Quattro anni fa durante il Covid per curiosità sono andato, dopo più di 20 anni, a vedere cosa avevo conservato in magazzino. Ho ritrovato la mia vecchia console, i macchinari e tonnellate di nastri audio a 24 tracce. C’erano idee che avevo composto per gli Eagles, per album solisti, per colonne sonore. In un mobiletto ho ritrovato un centinaio di cassette con registrazioni che andavano dai primi anni ’70 fino al 2000. Ho preso le cassette e ho iniziato a trasferirle in digitale. Mentre ascoltavo i nastri mi dicevo: dannazione, questa è ancora un’ottima idea. Dopo un paio d’ore avevo ritrovato cinque, sei ottime idee di canzoni incompiute.

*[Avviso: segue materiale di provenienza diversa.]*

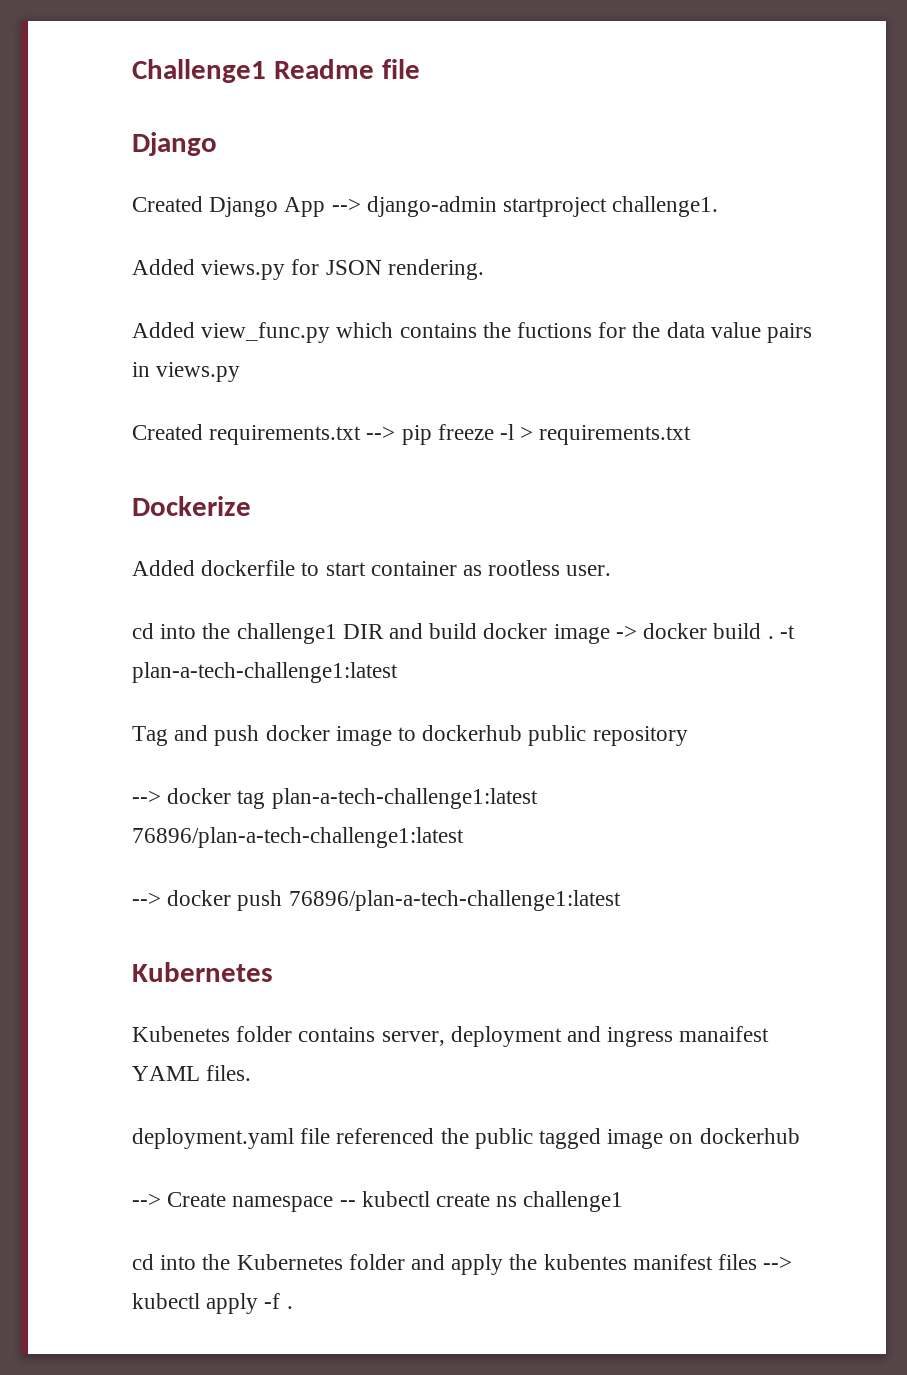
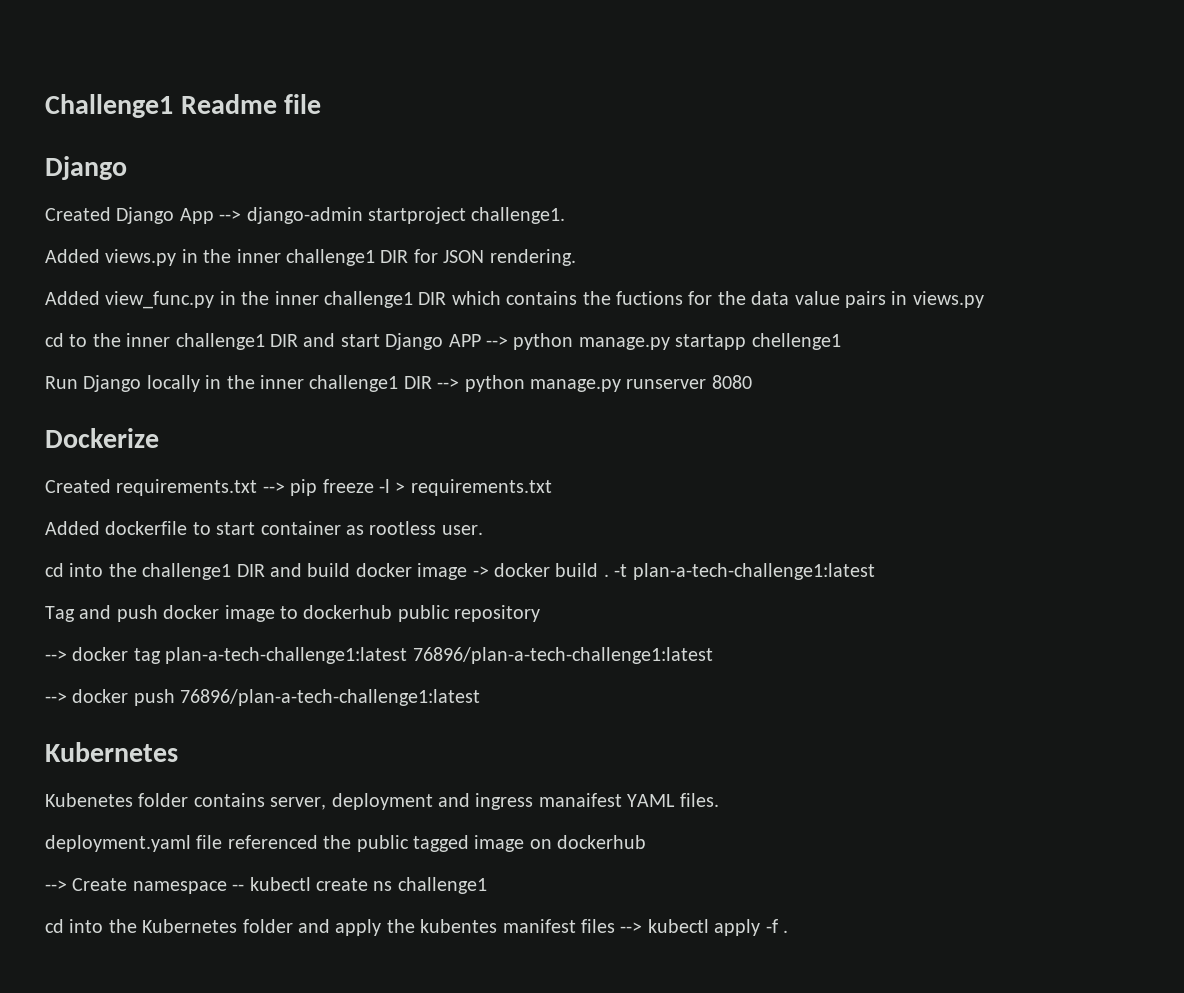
(286, 270) none -> [181,249,409,266] in the inner challenge1 DIR
(331, 332) none -> [219,291,447,308] in the inner challenge1 DIR
(241, 372) none -> [45,333,841,350] [45,375,752,392] [45,428,159,448] // cd to the inner challenge1 DIR and start Django APP --> python manage.py startapp chellenge1 // Run Django locally in the inner challenge1 DIR --> python manage.py runserver 8080 // Dockerize
[132,496,251,516] // Dockerize -> (552, 487) none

Risalenti al periodo Eagles?
Molte sì. Quando sono entrato nella band, Bernie Leadon mi ha detto: «Se vuoi scrivere canzoni per gli Eagles, non scrivere testi e neanche la melodia, ma solo basi musicali in forma canzone con un’intro ad effetto, una prima strofa, una seconda, un ritornello, una terza strofa, un altro ritornello, un assolo». Così ho fatto e conservo tante idee figlie di questo consiglio. Quello che scrivevo, dopo averlo copiato su cassette, lo davo a Don e a Glenn. Se a loro piaceva l’idea allora la completavo. Per l’album Hotel California hanno scelto anche la mia Victim of Love. Ne ho scritte altre per One of These Nights, per The Long Run. Avrò composto un centinaio di idee incompiute per gli Eagles. Molte di queste le ho ritrovate. Alcune ora le ho completate e incise.
Come Move On?
Esatto. Move On risale al 1974 ed è una delle prime cose che ho scritto per gli Eagles durante le session di One of These Nights (contenente Visions, l’unico brano della band cantato da Don Felder, nda). Non volevo che il disco suonasse vecchio, nonostante le demo ritrovate e completate avessero tanti anni, così ho provato ad aggiornare il sound. L’unico pezzo che ho lasciato intatto è All the Girls Love to Dance, composto nel 1980: volevo che continuasse a rappresentare quegli anni.
Ora sei in tour con gli Styx di Tommy Shaw e con Kevin Cronin dei REO Speedwagon.
Il Brotherhood of Rock Tour. Siamo grandi amici, condividiamo la musica e la gioia di suonare. Sono tutti musicisti incredibili e soprattutto grandi persone. Il palco e la musica sono la mia vita da quando avevo 10 anni. Sono un uomo fortunato, sono felice quando imbraccio una chitarra.